Вот это, конечно, и есть та самая Арманда, которая сейчас стоит под венцом. Все совпадает. Ей – около двадцати лет, и она дочь Марии Эрве. Все, таким образом, было бы хорошо, если бы не одно обстоятельство. В акте отказа дети Марии Эрве упорно и несколько раз названы «несовершеннолетними». Величайшее изумление вызывает тот гражданский чиновник, который составлял акт, а также те почтенные свидетели, которые при этом присутствовали, а в числе их можно указать двух прокуроров, одного каретных дел мастера и портного. Дело в том, что в 1643 году Жозефу Бежару, старшему сыну, было двадцать шесть лет, а следующей за ним по возрасту Мадлене, профессиональной актрисе, к тому же имеющей собственного ребенка лет пяти примерно, – было двадцать пять лет! Ни по одному законодательству, нигде, никогда ни Жозеф, ни Мадлена никак не могли сойти за несовершеннолетних.
Что же это обозначает? А то, что акт 1643 года содержит в себе ложные сведения и, следовательно, ровно ничего не стоит. А раз так, то густая тень подозрения падает и на эту таинственную, еще не окрещенную девочку.

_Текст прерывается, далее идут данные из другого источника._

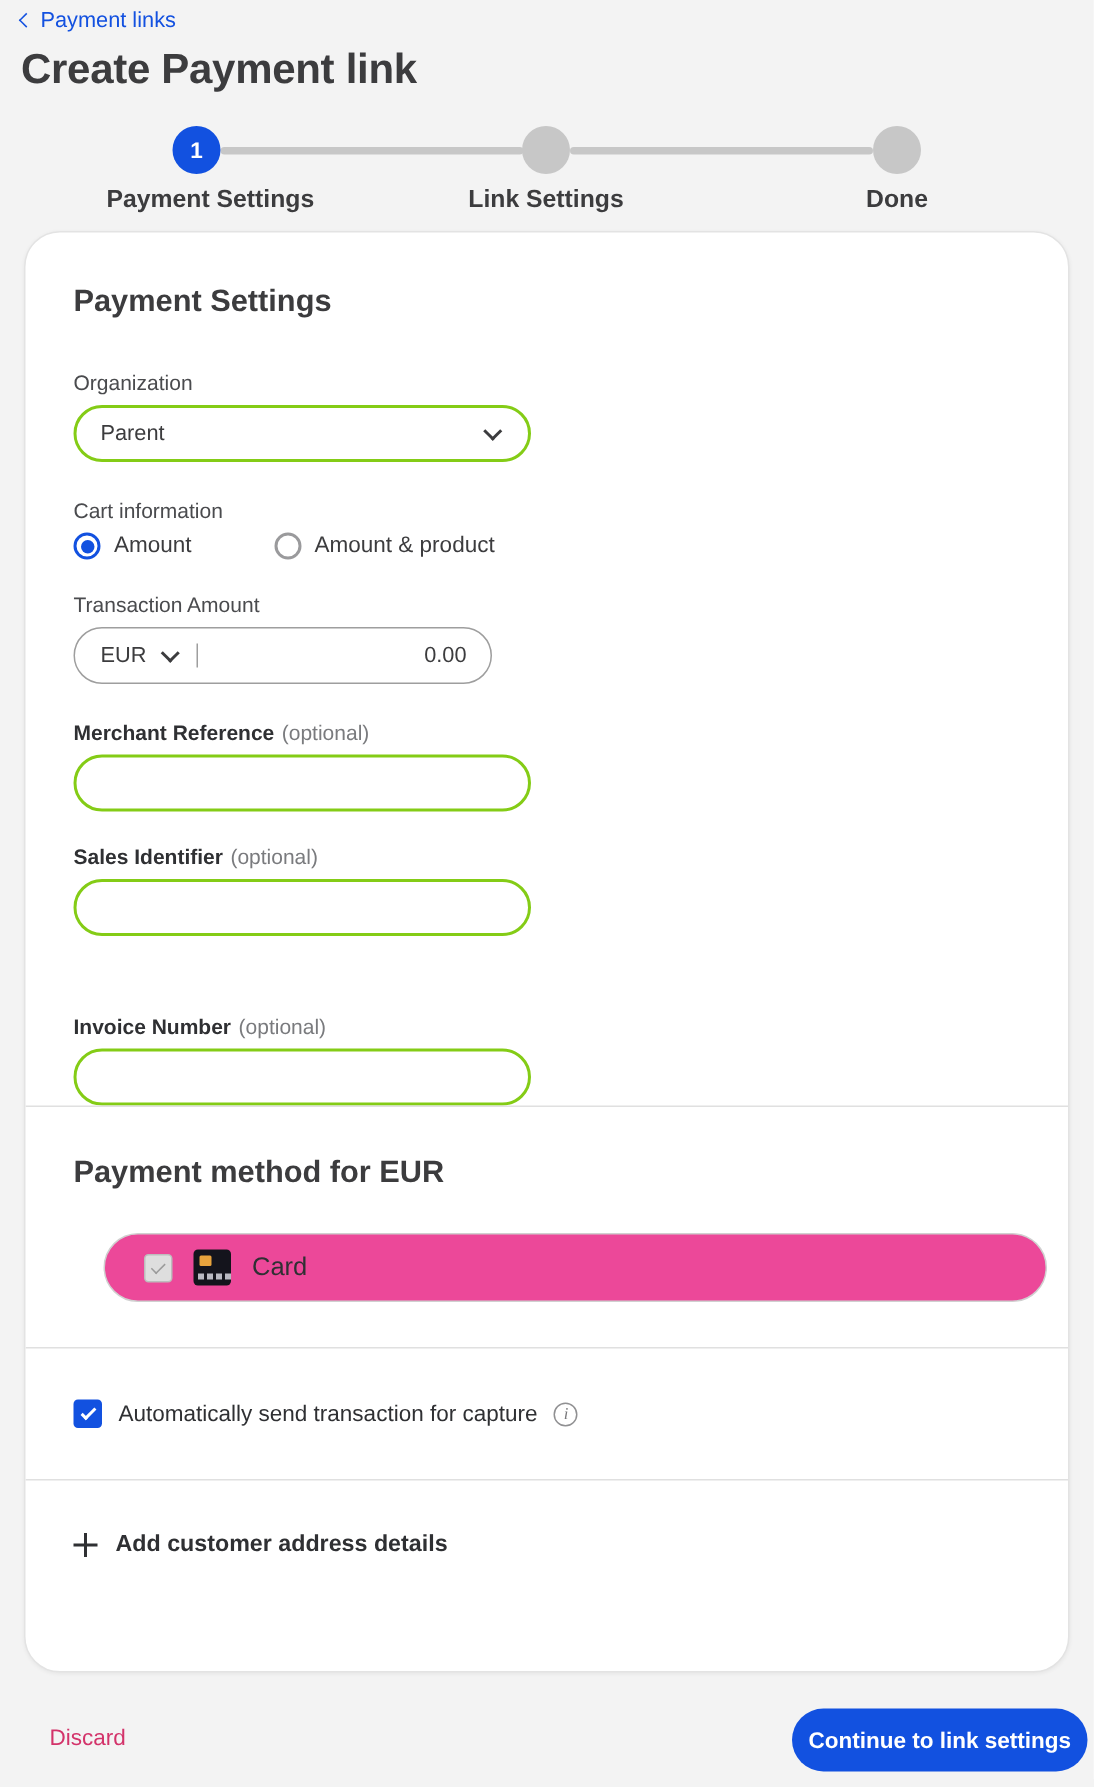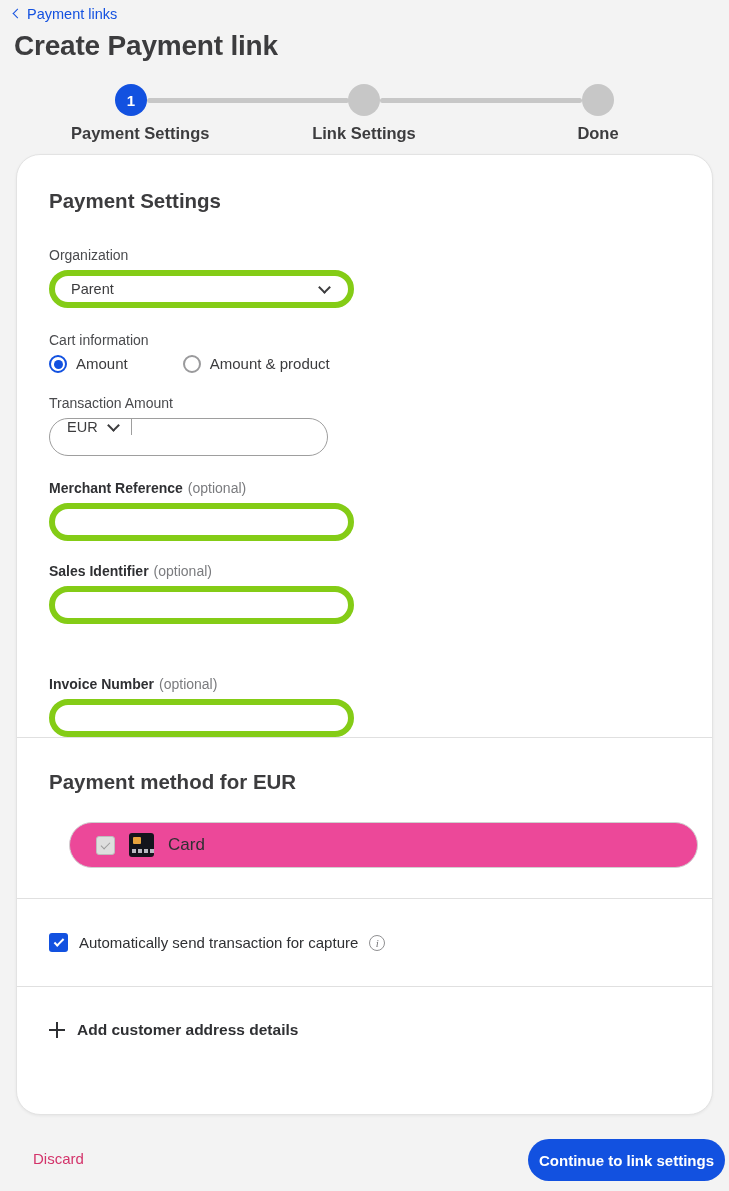"Parent" .pill-input { border: 6px solid #84cc16 -> 2px solid #84cc16 }
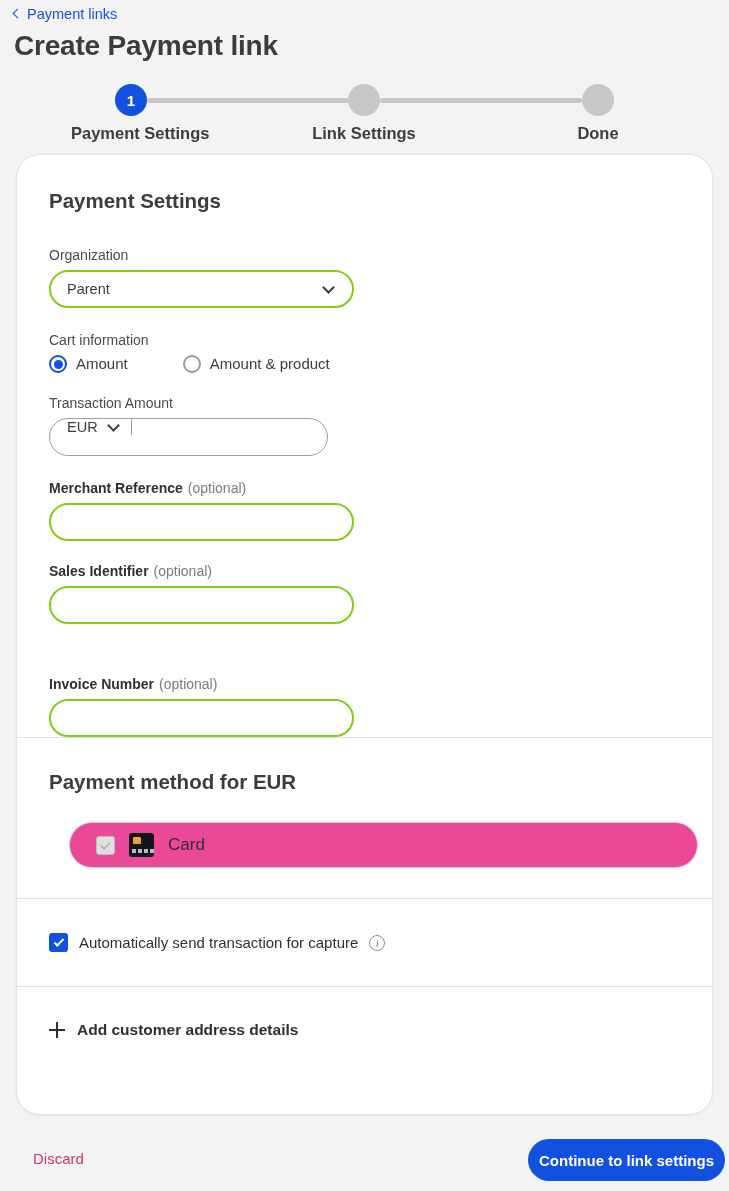"EUR" .amount-wrap { align-items: flex-start -> center }
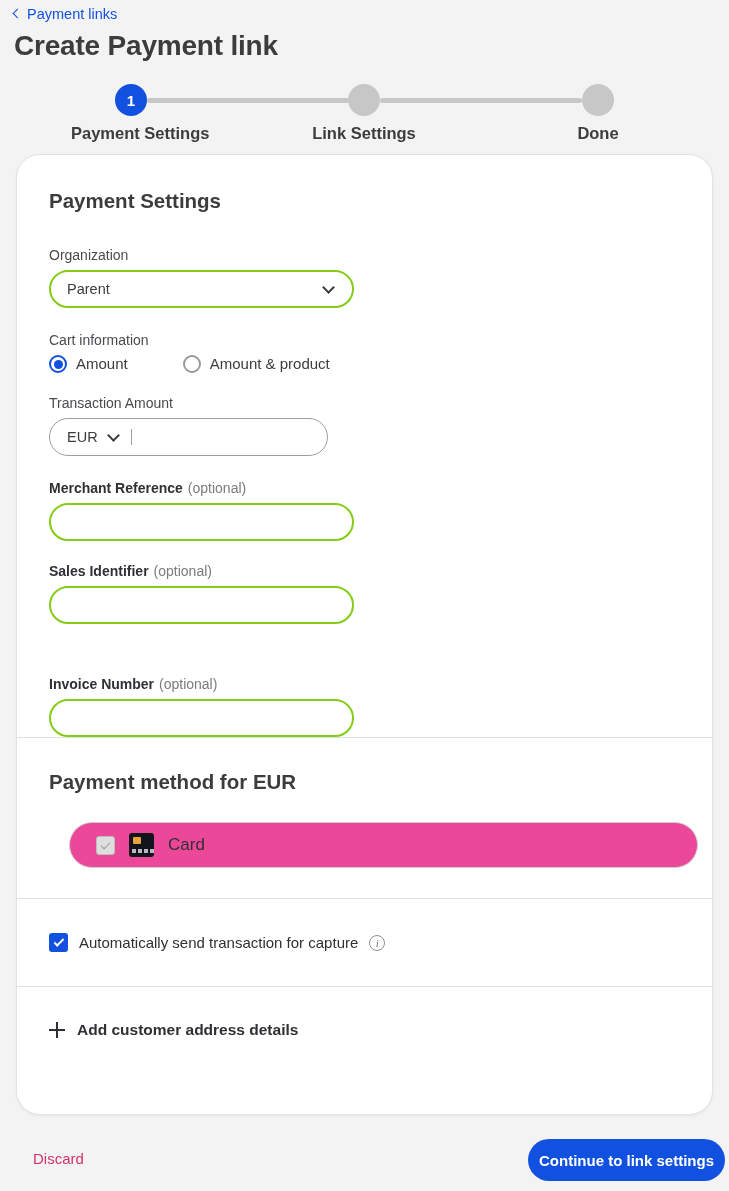"0.00" div.amt-part { html: none -> <div> <span>0.00</span> </div> }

Госпожа Мария Эрве родилась в 1590 году. Из этого следует, что она эту девочку произвела на свет приблизительно на пятьдесят третьем году своей жизни, к тому же, по-видимому, после тринадцатилетнего перерыва [60] , потому что последний сын, Луи, родился в 1630 году и с тех пор ни о каких детях у Марии Эрве как будто сведений нет. Возможна ли такая внезапная и поздняя плодовитость? Возможна, но маловероятна. А вот уже что совершенно невозможно, это чтобы никто из близких друзей и многочисленных знакомых Бежаров нигде и никогда ничего не упоминал о том, что пожилая мать семейства подарила своему умирающему мужу ребенка. Никакой ребенок в этот период времени за Марией Эрве нигде не числился, кроме как в этой бумаге 1643 года.
Да и как же ему числиться? Где рожала его Мария Эрве? Неизвестно. Вы помните, наверное, что Бежары таинственно выехали за город как раз зимой в начале 1643 года. Этот выезд в точности совпал со временем рождения девочки. Но, спрашивается, зачем Марии Эрве понадобилось удаляться из Парижа [61] , чтобы в условиях, которые вполне заслуживают названия таинственных, рожать ребенка?
Где крестили ребенка? Неизвестно. В Париже акта ее крещения обнаружить не удалось. Следовательно, крестили ее где-то вне Парижа, под Парижем, быть может, где-нибудь в провинции. Далее. Почему девочку немедленно после рождения куда-то увезли, почему-то отдали в чужие люди, а не воспитывали дома, как всех предыдущих детей?